Moy F J, Seddon A P, Campbell E B, Böhlen P, Powers R
Department of Structural Biology, Wyeth-Ayerst Research, Pearl River, NY 10965, USA.
J Biomol NMR. 1995 Nov;6(3):245-54. doi: 10.1007/BF00197806.
The assignments of the 1H, 15N, 13CO and 13C resonances of recombinant human basic fibroblast growth factor (FGF-2), a protein comprising of 154 residues and with a molecular mass of 17.2 kDa, is presented based on a series of three-dimensional triple-resonance heteronuclear NMR experiments. These studies employ uniformly labeled 15N- and 15N-/13C-labeled FGF-2 with an isotope incorporation > 95% for the protein expressed in E. coli. The sequence-specific backbone assignments were based primarily on the interresidue correlation of C alpha, C beta and H alpha to the backbone amide 1H and 15N of the next residue in the CBCA(CO)NH and HBHA(CO)NH experiments and the intraresidue correlation of C alpha, C beta and H alpha to the backbone amide 1H and 15N in the CBCANH and HNHA experiments. In addition, C alpha and C beta chemical shift assignments were used to determine amino acid types. Sequential assignments were verified from carbonyl correlations observed in the HNCO and HCACO experiments and C alpha correlations from the HNCA experiment. Aliphatic side-chain spin systems were assigned primarily from H(CCO)NH and C(CO)NH experiments that correlate all the aliphatic 1H and 13C resonances of a given residue with the amide resonance of the next residue. Additional side-chain assignments were made from HCCH-COSY and HCCH-TOCSY experiments. The secondary structure of FGF-2 is based on NOE data involving the NH, H alpha and H beta protons as well as 3JHNH alpha coupling constants, amide exchange and 13C alpha and 13C beta secondary chemical shifts. It is shown that FGF-2 consists of 11 well-defined antiparallel beta-sheets (residues 30-34, 39-44, 48-53, 62-67, 71-76, 81-85, 91-94, 103-108, 113-118, 123-125 and 148-152) and a helix-like structure (residues 131-136), which are connected primarily by tight turns. This structure differs from the refined X-ray crystal structures of FGF-2, where residues 131-136 were defined as beta-strand XI. The discovery of the helix-like region in the primary heparin-binding site (residues 128-138) instead of the beta-strand conformation described in the X-ray structures may have important implications in understanding the nature of heparin-FGF-2 interactions. In addition, two distinct conformations exist in solution for the N-terminal residues 9-28. This is consistent with the X-ray structures of FGF-2, where the first 17-19 residues were ill defined.

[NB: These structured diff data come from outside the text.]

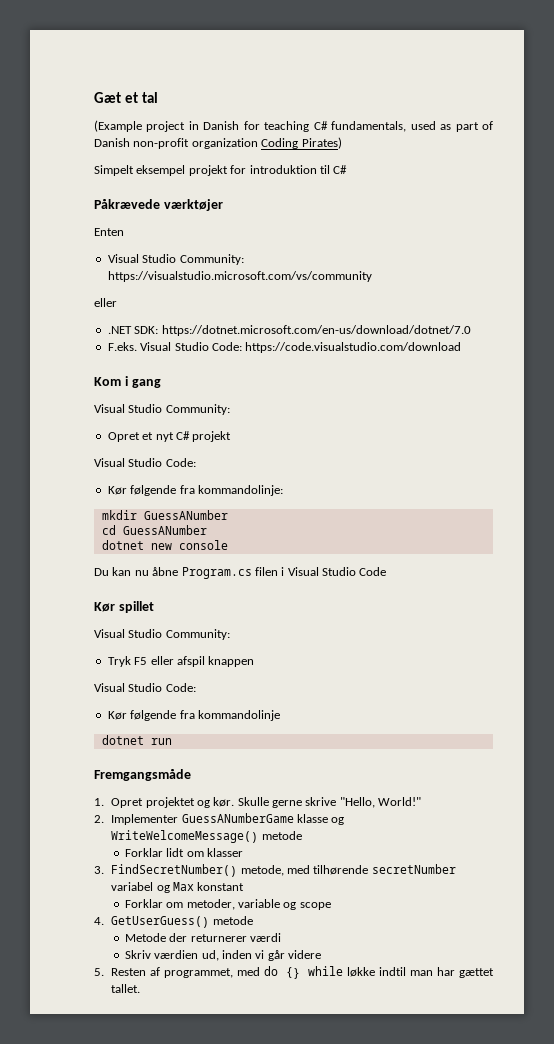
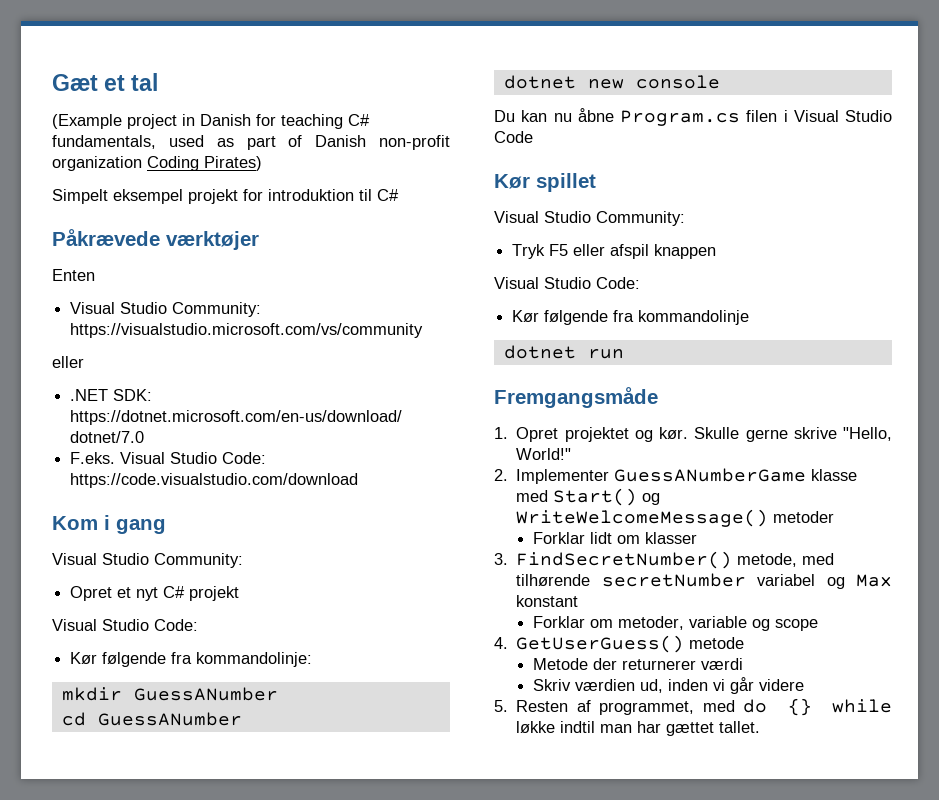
- 2. Implementer GuessANumberGame klasse og WriteWelcomeMessage() metode
+ 2. Implementer GuessANumberGame klasse med Start() og WriteWelcomeMessage() metoder

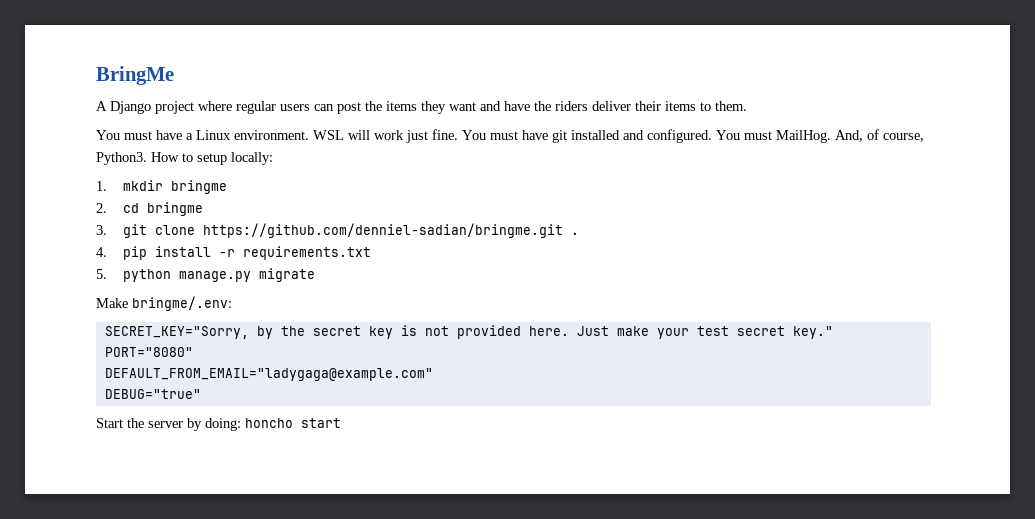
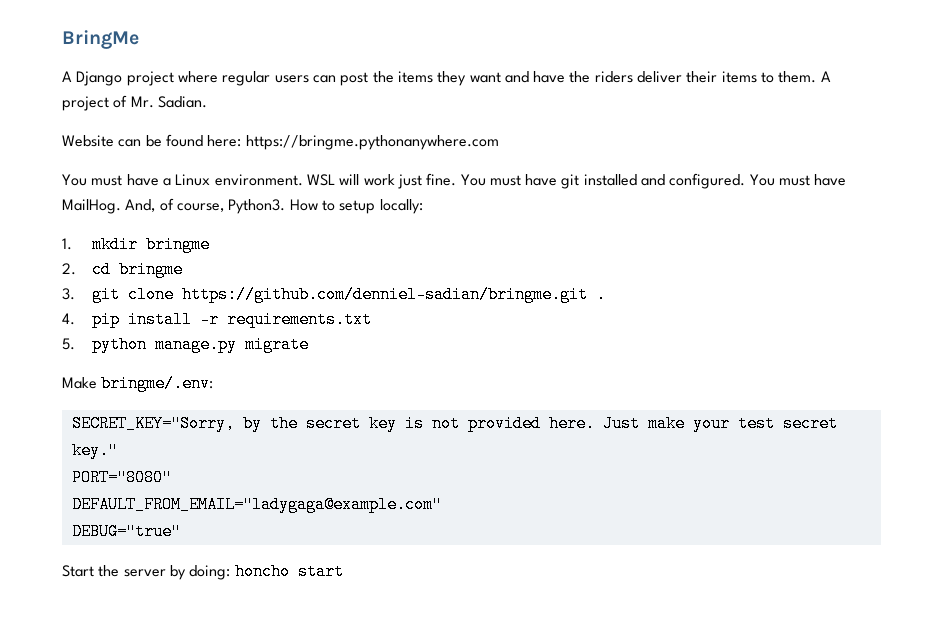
+ A project of Mr. Sadian.
+ Website can be found here: https://bringme.pythonanywhere.com
- You must MailHog.
+ You must have MailHog.

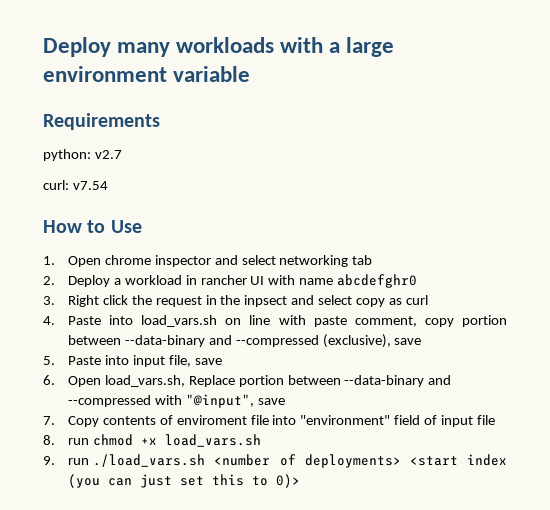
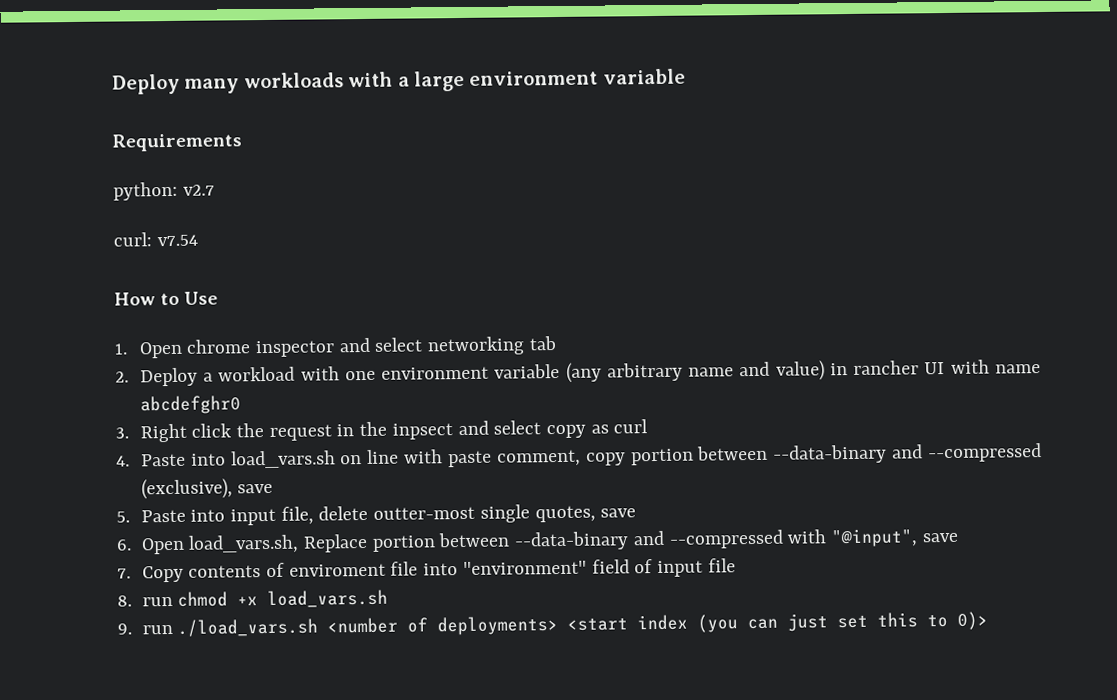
- 2. Deploy a workload in rancher UI with name abcdefghr0
+ 2. Deploy a workload with one environment variable (any arbitrary name and value) in rancher UI with name abcdefghr0
- 5. Paste into input file, save
+ 5. Paste into input file, delete outter-most single quotes, save

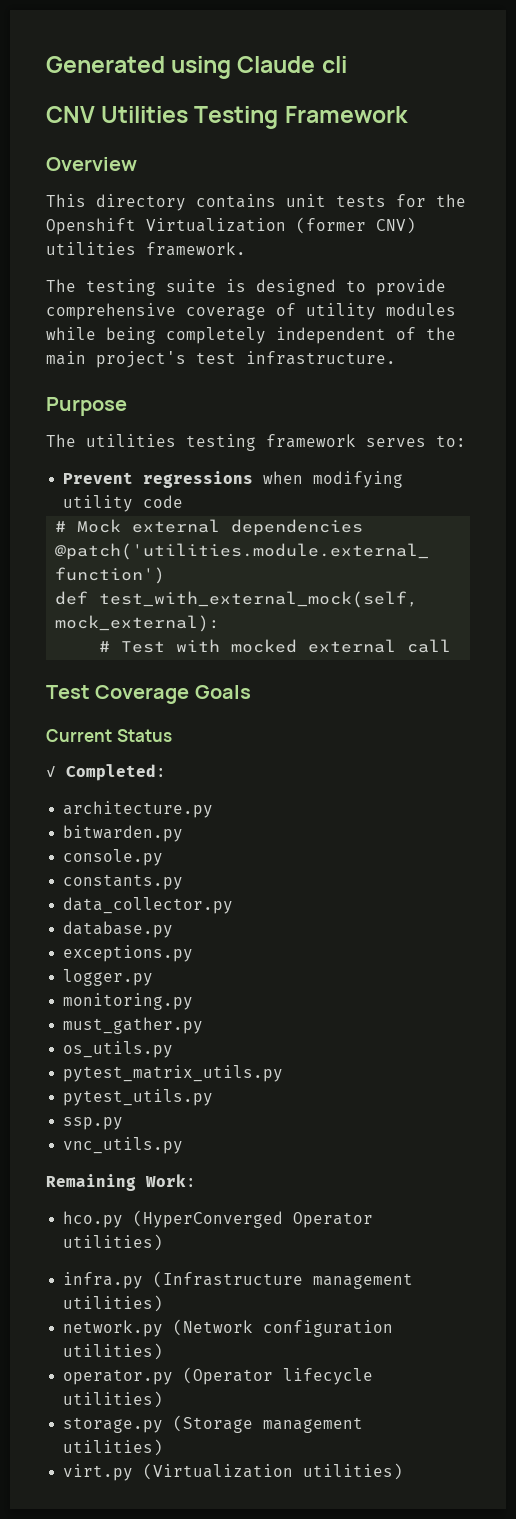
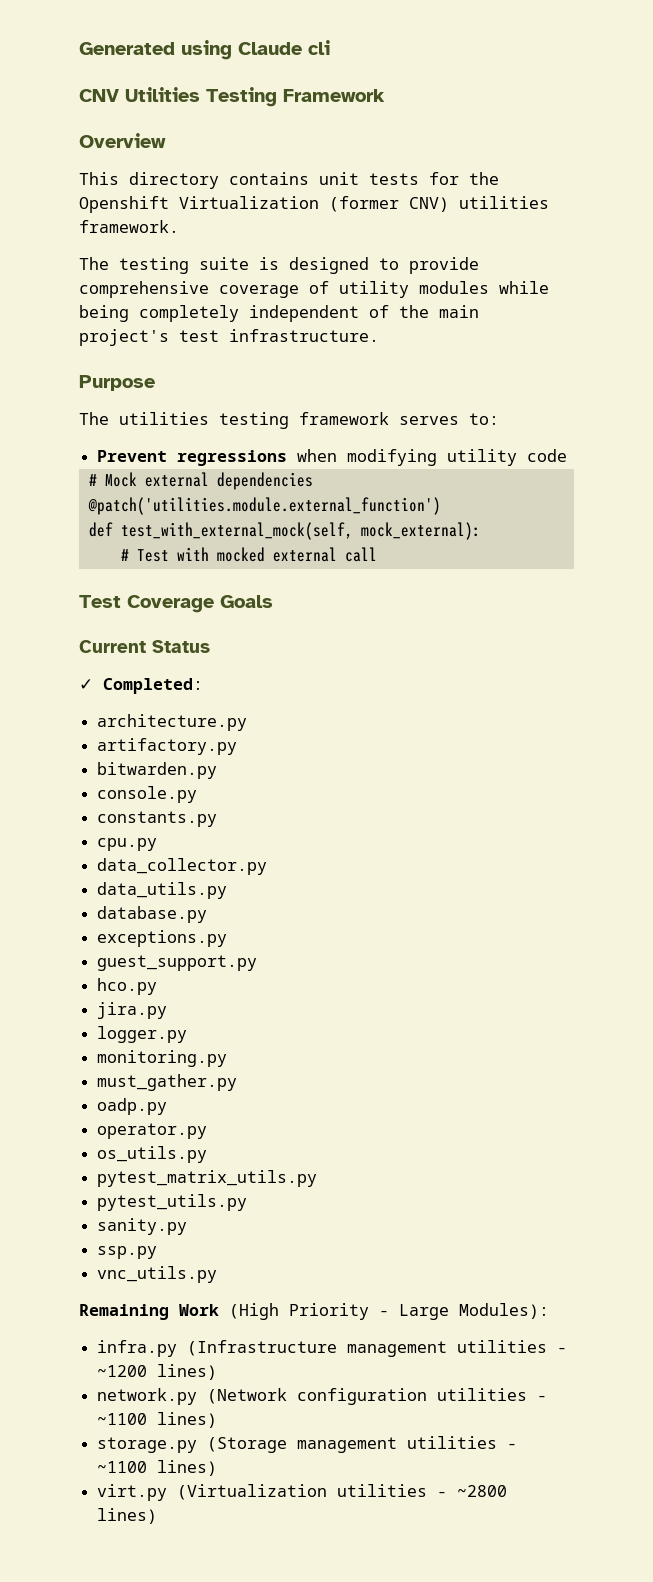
+ artifactory.py
+ cpu.py
+ data_utils.py
+ guest_support.py
+ hco.py
+ jira.py
+ oadp.py
+ operator.py
+ sanity.py
- Remaining Work:
- hco.py (HyperConverged Operator utilities)
+ Remaining Work (High Priority - Large Modules):
- infra.py (Infrastructure management utilities)
+ infra.py (Infrastructure management utilities - ~1200 lines)
- network.py (Network configuration utilities)
- operator.py (Operator lifecycle utilities)
- storage.py (Storage management utilities)
- virt.py (Virtualization utilities)
+ network.py (Network configuration utilities - ~1100 lines)
+ storage.py (Storage management utilities - ~1100 lines)
+ virt.py (Virtualization utilities - ~2800 lines)

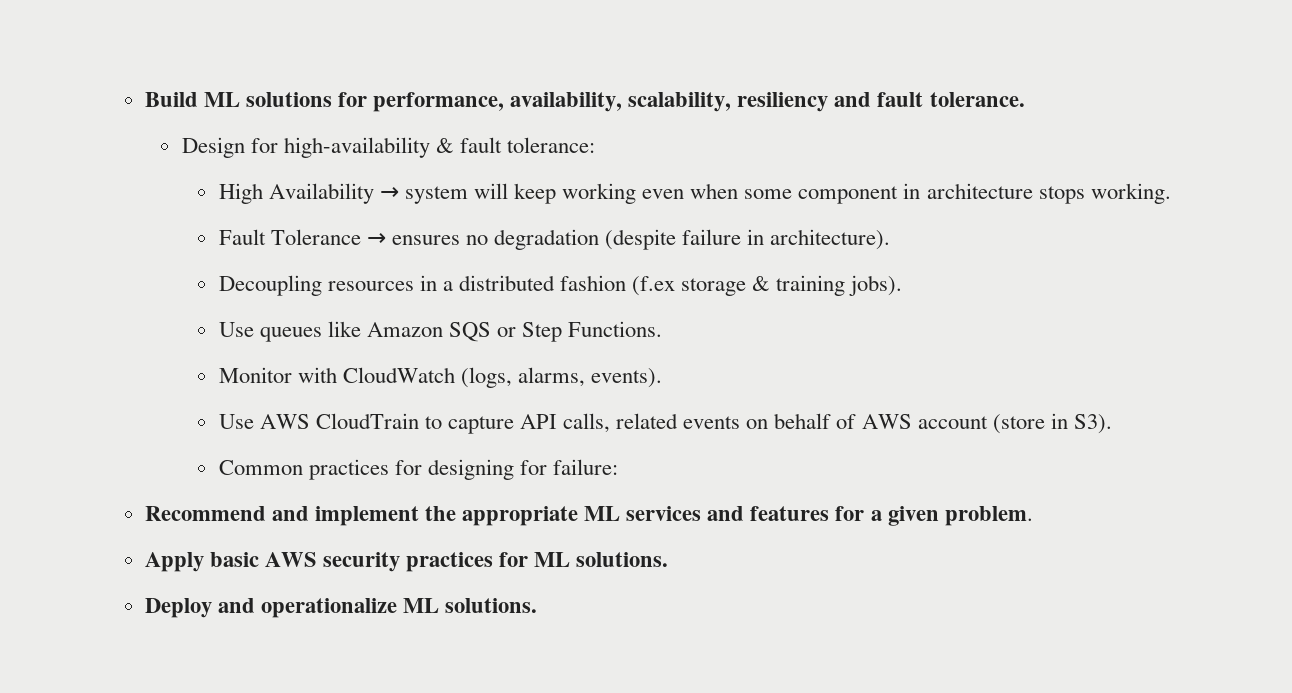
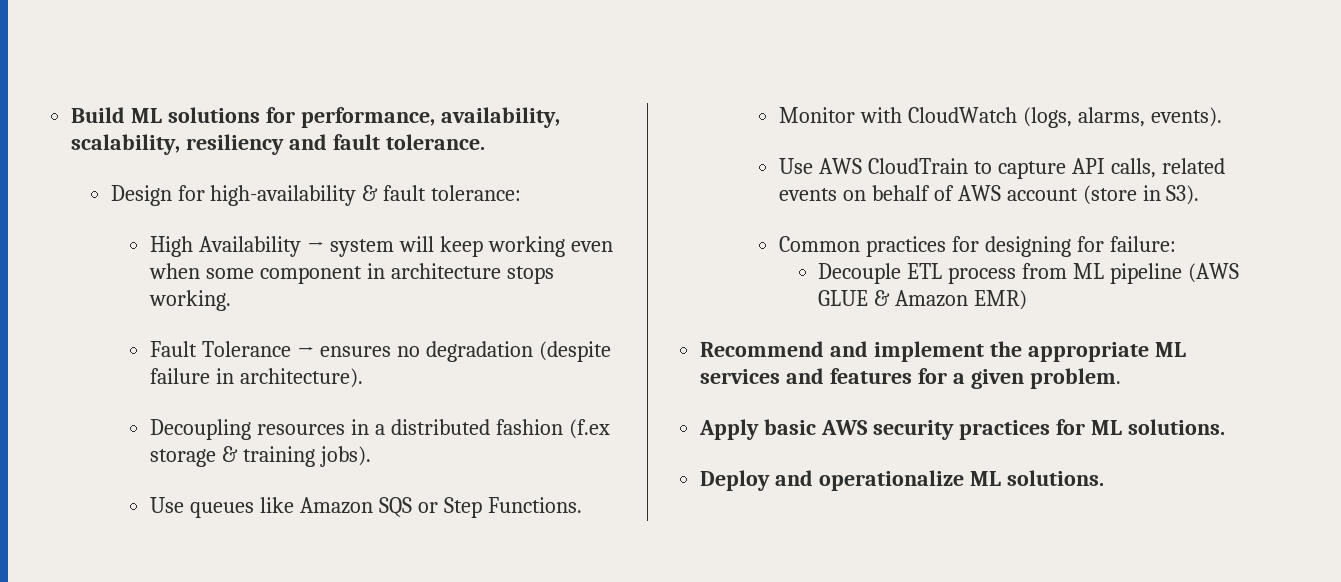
+ Decouple ETL process from ML pipeline (AWS GLUE & Amazon EMR)

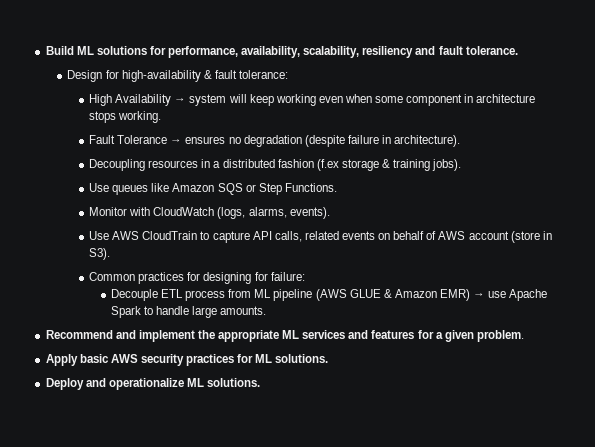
- Decouple ETL process from ML pipeline (AWS GLUE & Amazon EMR)
+ Decouple ETL process from ML pipeline (AWS GLUE & Amazon EMR) → use Apache Spark to handle large amounts.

基于一系列三维三共振异核核磁共振实验,给出了重组人碱性成纤维细胞生长因子(FGF - 2)的1H、15N、13CO和13C共振归属。FGF - 2是一种由154个残基组成、分子量为17.2 kDa的蛋白质。这些研究使用了在大肠杆菌中表达的、同位素掺入率>95%的均匀标记的15N - 和15N - /13C - 标记的FGF - 2。序列特异性主链归属主要基于CBCA(CO)NH和HBHA(CO)NH实验中Cα、Cβ和Hα与下一个残基的主链酰胺1H和15N之间的残基间相关性,以及CBCANH和HNHA实验中Cα、Cβ和Hα与主链酰胺1H和15N之间的残基内相关性。此外,Cα和Cβ化学位移归属用于确定氨基酸类型。通过在HNCO和HCACO实验中观察到的羰基相关性以及HNCA实验中的Cα相关性来验证序列归属。脂肪族侧链自旋系统主要从H(CCO)NH和C(CO)NH实验中进行归属,这些实验将给定残基的所有脂肪族1H和13C共振与下一个残基的酰胺共振相关联。通过HCCH - COSY和HCCH - TOCSY实验进行额外的侧链归属。FGF - 2的二级结构基于涉及NH、Hα和Hβ质子的NOE数据以及3JHNHα耦合常数、酰胺交换和13Cα和13Cβ二级化学位移。结果表明,FGF - 2由11个明确的反平行β - 折叠(残基30 - 34、39 - 44、48 - 53、62 - 67、71 - 76、81 - 85、91 - 94、103 - 108、113 - 118、123 - 125和148 - 152)和一个螺旋状结构(残基131 - 136)组成,它们主要通过紧密转角相连。该结构与FGF - 2的精制X射线晶体结构不同,在X射线晶体结构中,残基131 - 136被定义为β - 链XI。在主要肝素结合位点(残基128 - 138)发现螺旋状区域而非X射线结构中描述的β - 链构象,可能对理解肝素 - FGF - 2相互作用的本质具有重要意义。此外,N末端残基9 - 28在溶液中存在两种不同的构象。这与FGF - 2的X射线结构一致,其中前17 - 19个残基定义不明确。